Treatments to improve breathing by indirect removal of mucus from breathing passage

Chest physiotherapy (CPT) are treatments generally performed by physical therapists and respiratory therapists, whereby breathing is improved by the indirect removal of mucus from the breathing passages of a patient. Other terms include respiratory or cardio-thoracic physiotherapy.

CPT are treatments which are performed on people who have mucus dysfunction in respiratory disease conditions like asthma, chronic obstructive pulmonary disease, bronchitis, bronchiectasis and cystic fibrosis.

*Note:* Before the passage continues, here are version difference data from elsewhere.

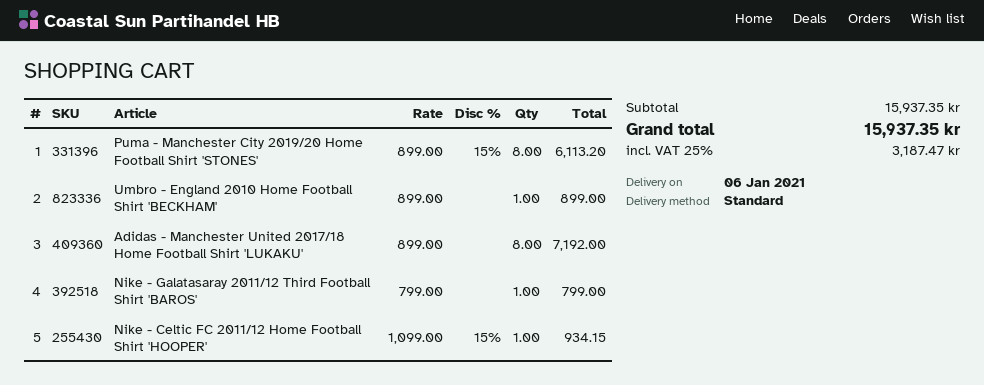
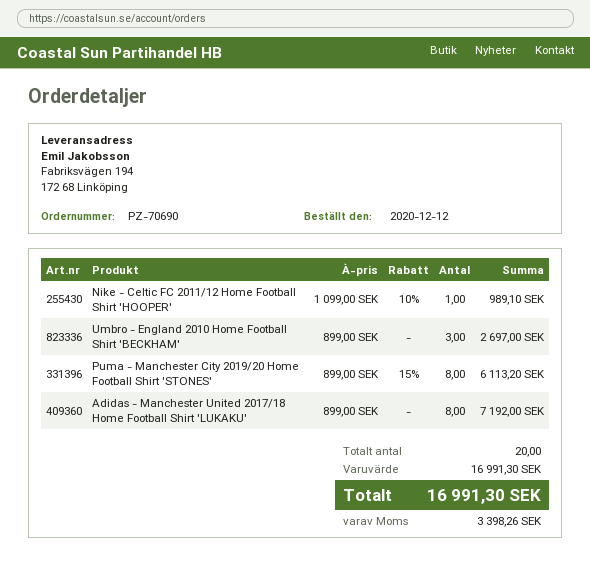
Umbro - England 2010 Home Football Shirt 'BECKHAM': 1 x 899.00 = 899.00 -> 3 x 899.00 = 2697.00
Nike - Galatasaray 2011/12 Third Football Shirt 'BAROS': 1 x 799.00 = 799.00 -> none
Nike - Celtic FC 2011/12 Home Football Shirt 'HOOPER': 1 x 1099.00 - 15% = 934.15 -> 1 x 1099.00 - 10% = 989.10
subtotal: 15937.35 -> 16991.30
tax: 3187.47 -> 3398.26
total: 15937.35 -> 16991.30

These respiratory conditions all have a common requirement of chest physiotherapy to assist the mucus clearance due to defects with mucociliary clearance.

Techniques include chest percussion using clapping: the therapist lightly claps the patient's chest, back, and area under the arms. Percussion, while effective in the treatment of infants and children, is no longer used in adults due to the introduction of more effective and self-management focused treatments. These include oscillating positive expiratory pressure devices or OPEP devices like "Flutter", "Aerobika", "AirPhysio", "Pari O-PEP", or positive expiratory pressure PEP devices like the "Acapella" and PEP masks or devices for positive airway pressure, as well as specific exercise regimes. The exercises prescribed can include specific respiratory exercises, for example autogenic drainage, as well as general cardiovascular exercises that assist the body to remove sputum and improve the efficiency of oxygen uptake in muscles.

There is no strong evidence to recommend chest physiotherapy as a routine treatment for adults who have pneumonia.

The objectives of chest physiotherapy are twofold. First, to obtain outcomes equal to and more effective than bronchoscopy without the invasiveness, trauma, and risk of hypoxemia, the complications of physician involvement, and the cost that bronchoscopy requires. Second, to specifically improve ventilation to areas of local lung obstruction.

If the objectives of the chest physiotherapy are achieved, an increase in local lung expansion should occur, and a parallel increase in perfusion to the affected area would result. If secretions are cleared from larger airways, airway resistance and obstruction should decrease. Clearance of secretions and improved ventilation of small airways should increase lung compliance. If clearance of secretions from both large and small airways occurs, it is reasonable to assume that the work of breathing and oxygen consumption should decrease and that gas exchange improve.

Further, if these objectives are achieved, the incidence of postoperative respiratory infection, morbidity, and hospital stay for those with acute and chronic lung diseases should be reduced.